The whole listing that follows is to be restated word for word, images excluded.

·····

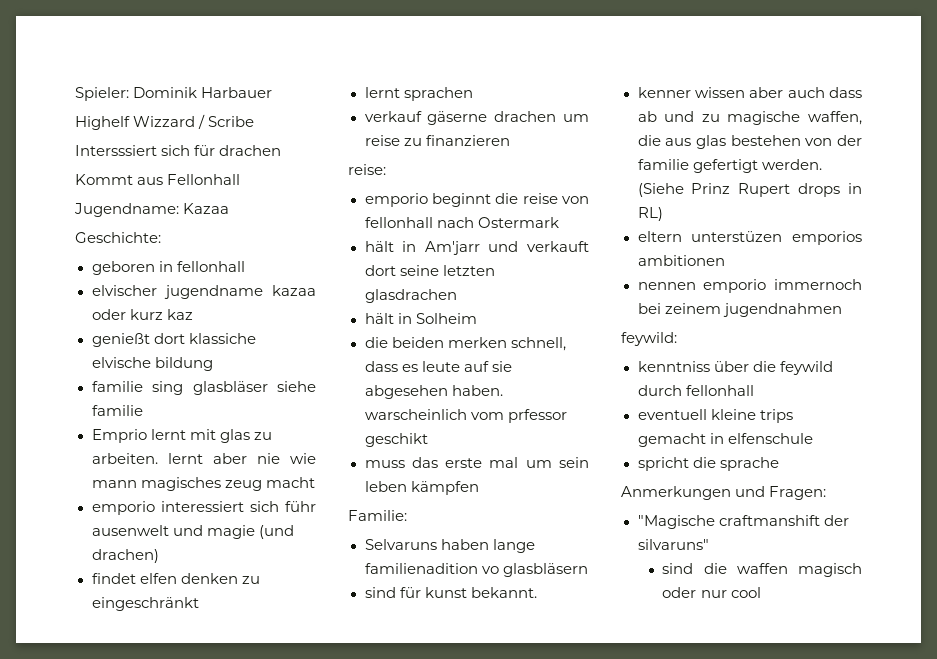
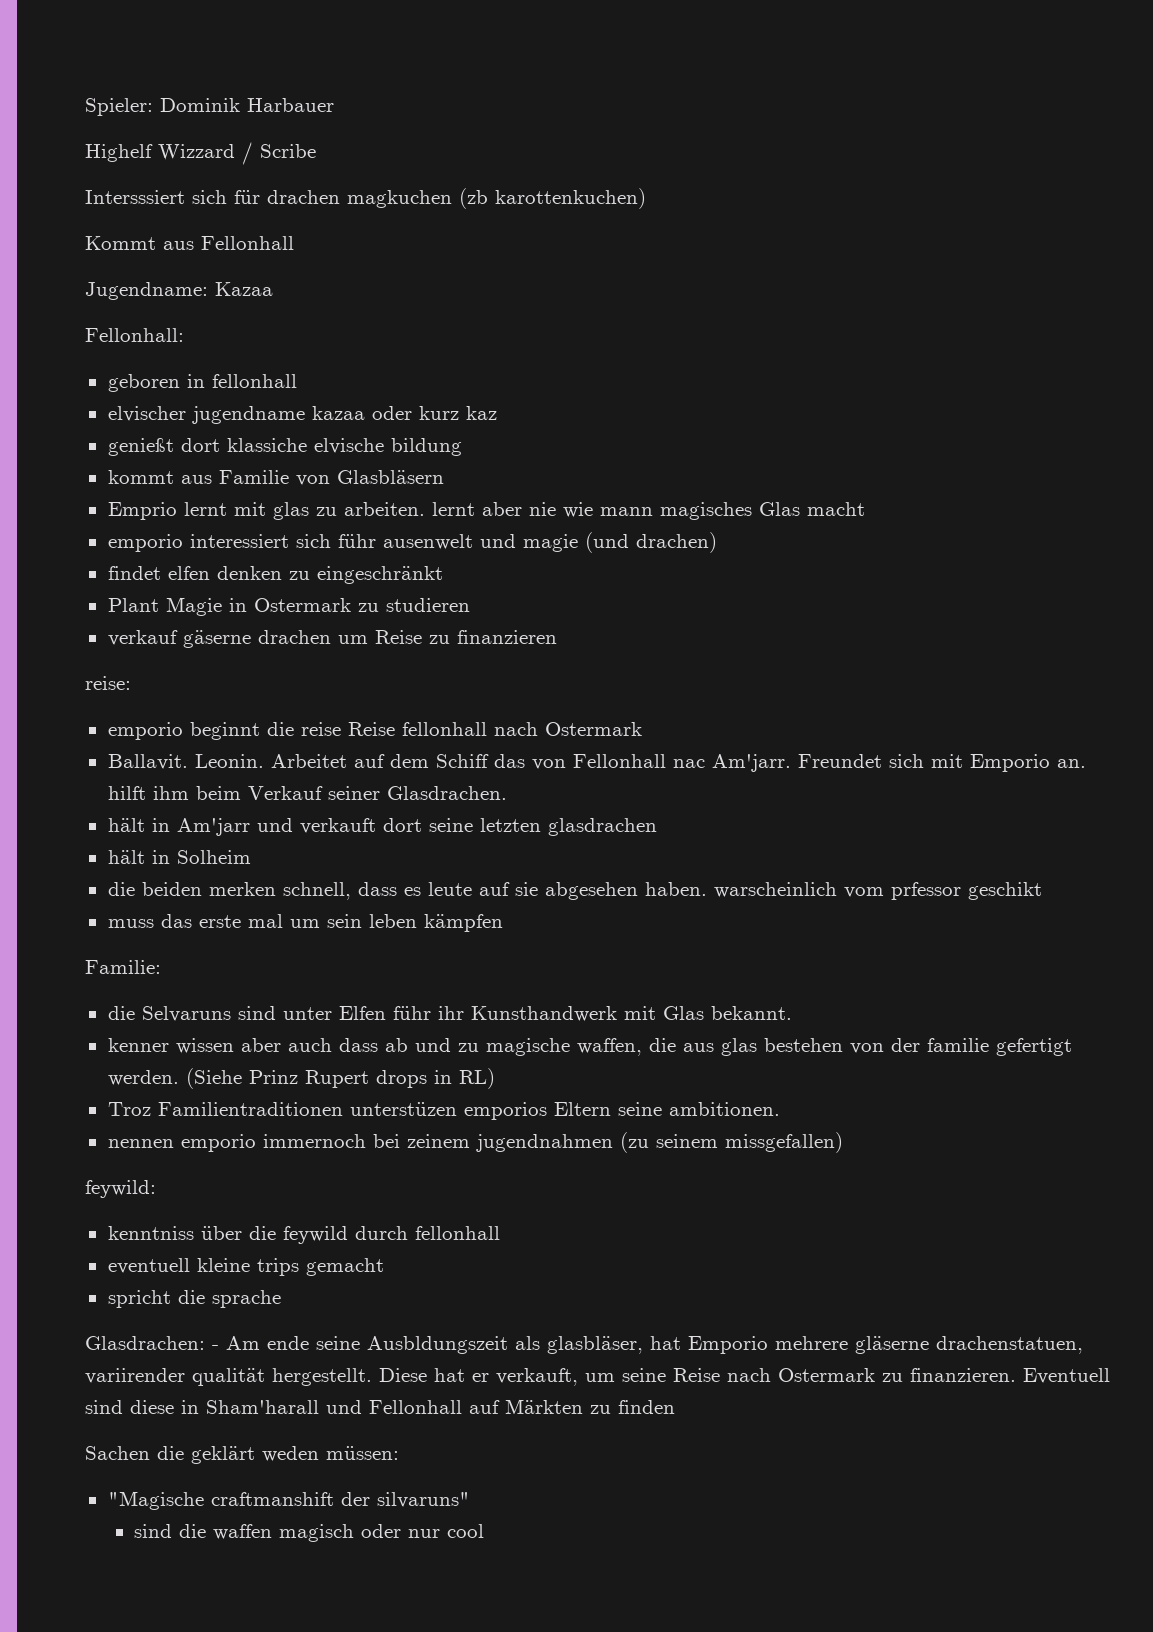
- Intersssiert sich für drachen
+ Intersssiert sich für drachen magkuchen (zb karottenkuchen)
- Geschichte:
+ Fellonhall:
- familie sing glasbläser siehe familie
+ kommt aus Familie von Glasbläsern
- Emprio lernt mit glas zu arbeiten. lernt aber nie wie mann magisches zeug macht
+ Emprio lernt mit glas zu arbeiten. lernt aber nie wie mann magisches Glas macht
- lernt sprachen
+ Plant Magie in Ostermark zu studieren
- verkauf gäserne drachen um reise zu finanzieren
+ verkauf gäserne drachen um Reise zu finanzieren
- emporio beginnt die reise von fellonhall nach Ostermark
+ emporio beginnt die reise Reise fellonhall nach Ostermark
+ Ballavit. Leonin. Arbeitet auf dem Schiff das von Fellonhall nac Am'jarr. Freundet sich mit Emporio an. hilft ihm beim Verkauf seiner Glasdrachen.
- Selvaruns haben lange familienadition vo glasbläsern
- sind für kunst bekannt.
+ die Selvaruns sind unter Elfen führ ihr Kunsthandwerk mit Glas bekannt.
- eltern unterstüzen emporios ambitionen
+ Troz Familientraditionen unterstüzen emporios Eltern seine ambitionen.
- nennen emporio immernoch bei zeinem jugendnahmen
+ nennen emporio immernoch bei zeinem jugendnahmen (zu seinem missgefallen)
- eventuell kleine trips gemacht in elfenschule
+ eventuell kleine trips gemacht
- Anmerkungen und Fragen:
+ Glasdrachen: - Am ende seine Ausbldungszeit als glasbläser, hat Emporio mehrere gläserne drachenstatuen, variirender qualität hergestellt. Diese hat er verkauft, um seine Reise nach Ostermark zu finanzieren. Eventuell sind diese in Sham'harall und Fellonhall auf Märkten zu finden
+ Sachen die geklärt weden müssen:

·····

◆ **Result**
- Intersssiert sich für drachen
+ Intersssiert sich für drachen magkuchen (zb karottenkuchen)
- Geschichte:
+ Fellonhall:
- familie sing glasbläser siehe familie
+ kommt aus Familie von Glasbläsern
- Emprio lernt mit glas zu arbeiten. lernt aber nie wie mann magisches zeug macht
+ Emprio lernt mit glas zu arbeiten. lernt aber nie wie mann magisches Glas macht
- lernt sprachen
+ Plant Magie in Ostermark zu studieren
- verkauf gäserne drachen um reise zu finanzieren
+ verkauf gäserne drachen um Reise zu finanzieren
- emporio beginnt die reise von fellonhall nach Ostermark
+ emporio beginnt die reise Reise fellonhall nach Ostermark
+ Ballavit. Leonin. Arbeitet auf dem Schiff das von Fellonhall nac Am'jarr. Freundet sich mit Emporio an. hilft ihm beim Verkauf seiner Glasdrachen.
- Selvaruns haben lange familienadition vo glasbläsern
- sind für kunst bekannt.
+ die Selvaruns sind unter Elfen führ ihr Kunsthandwerk mit Glas bekannt.
- eltern unterstüzen emporios ambitionen
+ Troz Familientraditionen unterstüzen emporios Eltern seine ambitionen.
- nennen emporio immernoch bei zeinem jugendnahmen
+ nennen emporio immernoch bei zeinem jugendnahmen (zu seinem missgefallen)
- eventuell kleine trips gemacht in elfenschule
+ eventuell kleine trips gemacht
- Anmerkungen und Fragen:
+ Glasdrachen: - Am ende seine Ausbldungszeit als glasbläser, hat Emporio mehrere gläserne drachenstatuen, variirender qualität hergestellt. Diese hat er verkauft, um seine Reise nach Ostermark zu finanzieren. Eventuell sind diese in Sham'harall und Fellonhall auf Märkten zu finden
+ Sachen die geklärt weden müssen:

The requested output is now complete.